[[ Data under study open ]]

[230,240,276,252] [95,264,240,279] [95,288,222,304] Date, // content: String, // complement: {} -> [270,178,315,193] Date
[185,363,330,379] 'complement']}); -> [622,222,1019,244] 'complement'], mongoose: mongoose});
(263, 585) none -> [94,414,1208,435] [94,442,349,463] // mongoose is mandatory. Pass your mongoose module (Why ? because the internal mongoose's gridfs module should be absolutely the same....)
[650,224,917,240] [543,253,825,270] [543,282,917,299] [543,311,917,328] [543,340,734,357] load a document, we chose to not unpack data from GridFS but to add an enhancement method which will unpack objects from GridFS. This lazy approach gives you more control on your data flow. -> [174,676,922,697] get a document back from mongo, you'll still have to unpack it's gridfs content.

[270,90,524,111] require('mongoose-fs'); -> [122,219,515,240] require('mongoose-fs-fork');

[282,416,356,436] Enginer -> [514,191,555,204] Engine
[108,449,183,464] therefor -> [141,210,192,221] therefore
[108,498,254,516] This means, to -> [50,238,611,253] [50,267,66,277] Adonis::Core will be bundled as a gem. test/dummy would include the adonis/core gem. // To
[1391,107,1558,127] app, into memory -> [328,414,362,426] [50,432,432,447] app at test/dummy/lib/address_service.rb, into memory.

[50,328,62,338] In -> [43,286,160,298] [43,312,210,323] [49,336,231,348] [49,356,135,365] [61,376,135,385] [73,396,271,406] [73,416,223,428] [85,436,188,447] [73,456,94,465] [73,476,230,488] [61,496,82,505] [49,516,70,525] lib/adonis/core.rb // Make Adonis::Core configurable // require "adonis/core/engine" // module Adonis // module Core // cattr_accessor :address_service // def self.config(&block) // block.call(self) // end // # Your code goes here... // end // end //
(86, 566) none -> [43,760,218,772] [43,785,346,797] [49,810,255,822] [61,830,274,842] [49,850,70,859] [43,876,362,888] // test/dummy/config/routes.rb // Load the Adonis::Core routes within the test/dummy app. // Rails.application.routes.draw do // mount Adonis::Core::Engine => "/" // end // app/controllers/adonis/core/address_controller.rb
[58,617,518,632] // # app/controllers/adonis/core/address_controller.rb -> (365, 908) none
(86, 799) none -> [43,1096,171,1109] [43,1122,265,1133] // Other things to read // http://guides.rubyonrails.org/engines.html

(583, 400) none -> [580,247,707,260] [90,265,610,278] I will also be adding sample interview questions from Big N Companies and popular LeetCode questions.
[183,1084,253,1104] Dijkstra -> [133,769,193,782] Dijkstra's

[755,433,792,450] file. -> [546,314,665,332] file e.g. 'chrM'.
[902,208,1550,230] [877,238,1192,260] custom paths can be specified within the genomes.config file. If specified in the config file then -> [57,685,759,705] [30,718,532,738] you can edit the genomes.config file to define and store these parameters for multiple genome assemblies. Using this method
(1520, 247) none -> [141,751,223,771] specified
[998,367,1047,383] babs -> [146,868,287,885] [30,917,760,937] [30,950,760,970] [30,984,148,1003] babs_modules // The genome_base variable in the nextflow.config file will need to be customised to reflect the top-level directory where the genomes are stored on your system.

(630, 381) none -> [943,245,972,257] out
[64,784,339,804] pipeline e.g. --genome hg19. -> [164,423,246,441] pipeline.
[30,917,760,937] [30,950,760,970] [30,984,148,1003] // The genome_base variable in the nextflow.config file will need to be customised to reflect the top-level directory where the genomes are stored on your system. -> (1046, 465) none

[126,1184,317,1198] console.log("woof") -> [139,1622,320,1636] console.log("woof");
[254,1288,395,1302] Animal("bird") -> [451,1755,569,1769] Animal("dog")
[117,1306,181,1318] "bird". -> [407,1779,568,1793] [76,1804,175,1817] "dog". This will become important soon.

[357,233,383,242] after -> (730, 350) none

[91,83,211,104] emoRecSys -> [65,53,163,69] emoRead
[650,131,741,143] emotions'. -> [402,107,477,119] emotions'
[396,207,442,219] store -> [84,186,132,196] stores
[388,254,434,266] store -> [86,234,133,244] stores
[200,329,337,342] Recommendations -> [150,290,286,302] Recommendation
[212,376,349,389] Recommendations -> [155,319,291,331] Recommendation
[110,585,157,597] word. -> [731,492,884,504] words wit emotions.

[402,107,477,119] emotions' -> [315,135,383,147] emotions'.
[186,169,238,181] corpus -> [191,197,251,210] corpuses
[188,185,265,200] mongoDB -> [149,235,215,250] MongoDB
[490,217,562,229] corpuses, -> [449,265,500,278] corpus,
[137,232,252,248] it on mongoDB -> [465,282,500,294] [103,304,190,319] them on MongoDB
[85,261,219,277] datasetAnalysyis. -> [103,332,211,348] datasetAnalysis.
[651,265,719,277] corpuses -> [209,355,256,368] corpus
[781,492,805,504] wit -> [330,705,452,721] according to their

[[ Data under study closed ]]

# [Task prompt]
Where a line above contains the string "bird", copy that line.

# [Your solution]
[254,1288,395,1302] Animal("bird") -> [451,1755,569,1769] Animal("dog")
[117,1306,181,1318] "bird". -> [407,1779,568,1793] [76,1804,175,1817] "dog". This will become important soon.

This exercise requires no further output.